Vertica Integration with Tungsten: Tips and Techniques

Applies to Vertica 7.2.x and earlier 

 

About Vertica Tips and Techniques

Vertica develops Tips and Techniques documents to provide you with the information you need to use Vertica with third-party products. This document provides guidance using one specific version of Vertica and one version of the third-party vendor's software. While other combinations are likely to work, they may not havebeen tested. This document provides guidance using the latest versions of Vertica and Tungsten as of December, 2015.

Document Overview

This document provides in depth guidance for configuring the Tungsten Replicator to connect to Vertica. Tungsten uses the JDBC client driver to connect to Vertica.

This document provides the replication mechanism from MySQL 5.6 to Vertica 7.2.x using Tungsten 4.0. This document is based on the results of testing Vertica 7.1.x and 7.2.x with Tungsten 4.0.0.18 on a Linux platform.

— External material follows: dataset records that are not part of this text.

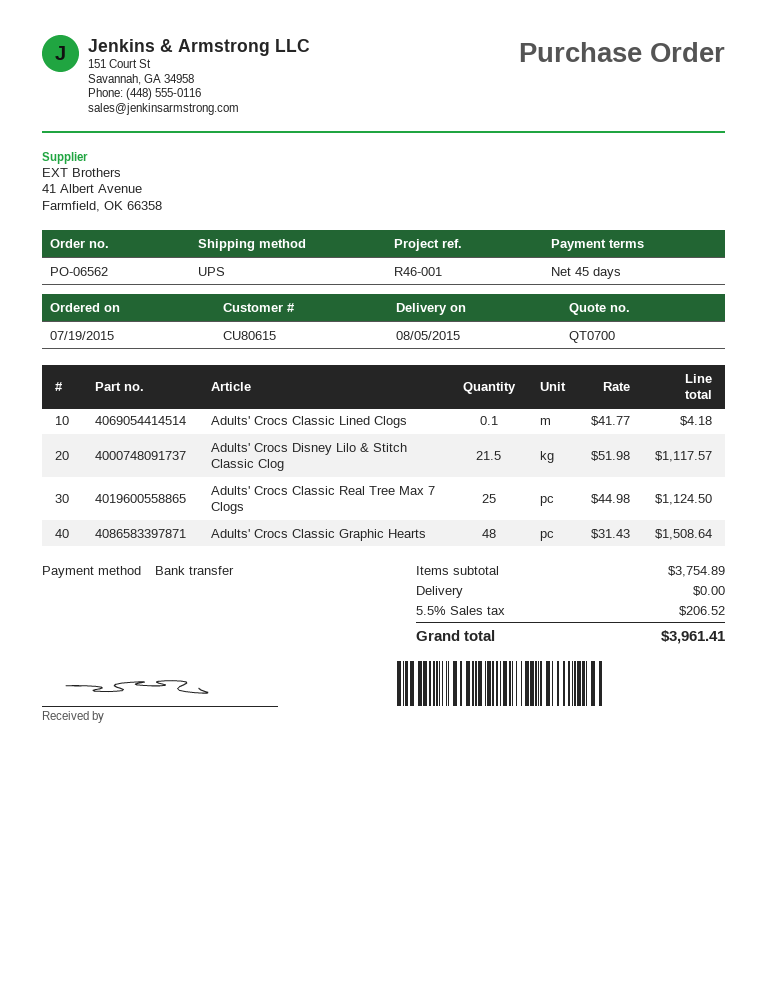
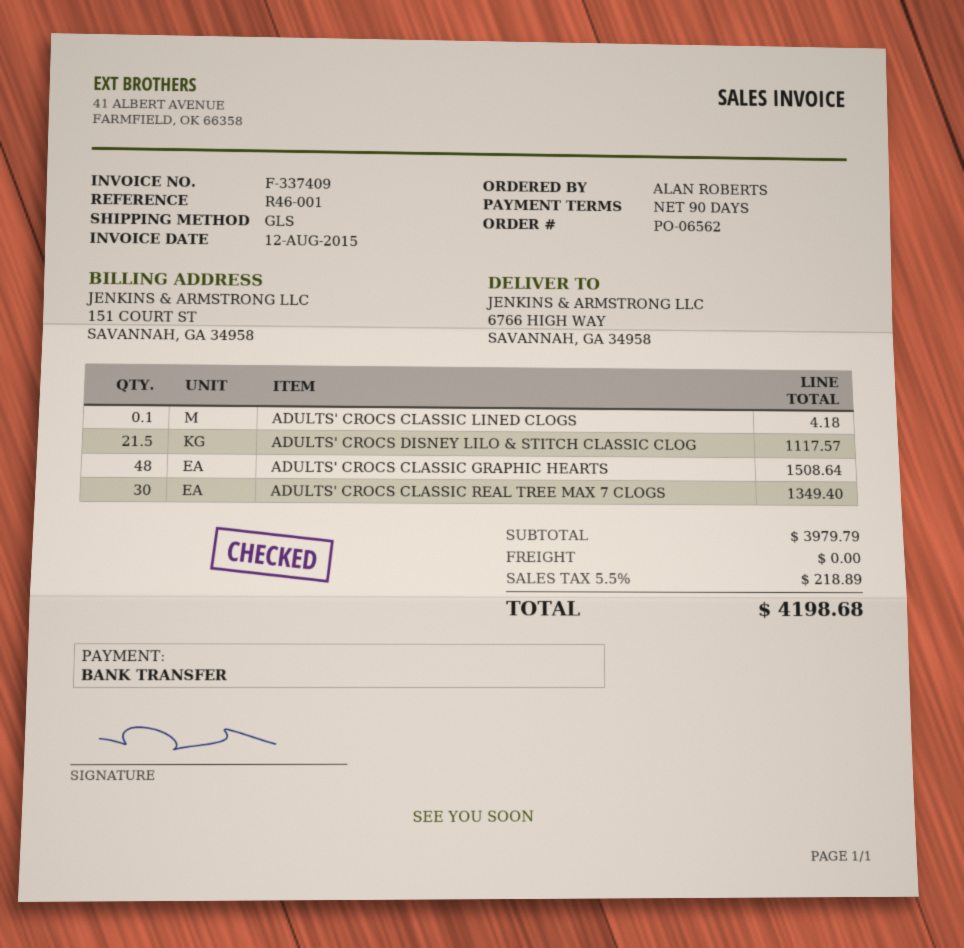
payment terms: 45 days -> 90 days
shipping method: UPS -> GLS
Adults' Crocs Classic Real Tree Max 7 Clogs: 25 for 1124.50 -> 30 for 1349.40
subtotal: 3754.89 -> 3979.79
tax: 5.5% = 206.52 -> 5.5% = 218.89
total: 3961.41 -> 4198.68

Configuration Setting Changes

Tungsten replicates data based on how you have configured Vertica. You can make configuration changes to alter the filter type or log location in the Tungsten Replicator. For example, you may want to make a configuration change to add new filters to an existing configuration. You can make changes to a specific host from the /opt/continuent/tungsten directory.

Enter the following command to make changes to a host:

shell> ./tools/tpm update service_name –hosts=host1, host2

This command updates the local configuration with new configuration changes and restarts the Tungsten Replicator. You can view which components restarted by using the ./tools/tpm help update command.  

Manage Vertica Schemas with Tungsten Replicator

Migration of Multiple Schemas from MySQL to Vertica

The database transform filter transforms the name of the source database (MySQL) to the target schema (Vertica). You should apply the filter in between reading data from the internal queue and applying the data to the destination database. 

The following command applies the database transform filter, where DB1 and DB2 represent the MySQL database and database1 and database2 represent the Vertica schema:

Shell $>./tools/tpm update alpha –hosts=host2 \
--svc-applier-filters=dbtransform \
--property=replicator.filter.dbtransform.from_regex1=DB1 \
--property=replicator.filter.dbtransform.to_regex1=database1\
--property=replicator.filter.dbtransform.from_regex2=DB2 \              
--property=replicator.filter.dbtransform.to_regex2=database2 

Exclusion and Inclusion of Schemas and Tables for Replication to Vertica

The replicate filter performs explicit inclusion or exclusion of tables and schemas. The filter replicates all tables and schemas, unless you specify otherwise. Each specification supports wildcards and multiple entries. Use the .do configuration setting to include a table or schema. Use the .ignore configuration setting to exclude a table or schema.  

The following sample command applies the replicate filter, with the specification to ignore the table named database1.tab1 for replication.

Shell $>./tools/tpm update alpha --hosts=host2 \
 --svc-applier-filters=replicate \
--property=replicator.filter.replicate.ignore=database1.tab1 \                  

The replicate filter applies the following rules to the filter parameters:

  • When both .do and .ignore are empty, you can update to any table.
  • When only .do is specified, Tungsten replicates only the schemas and tables mentioned in the list.
  • When only .ignore is specified, Tungsten replicates all schemas and tables except those defined.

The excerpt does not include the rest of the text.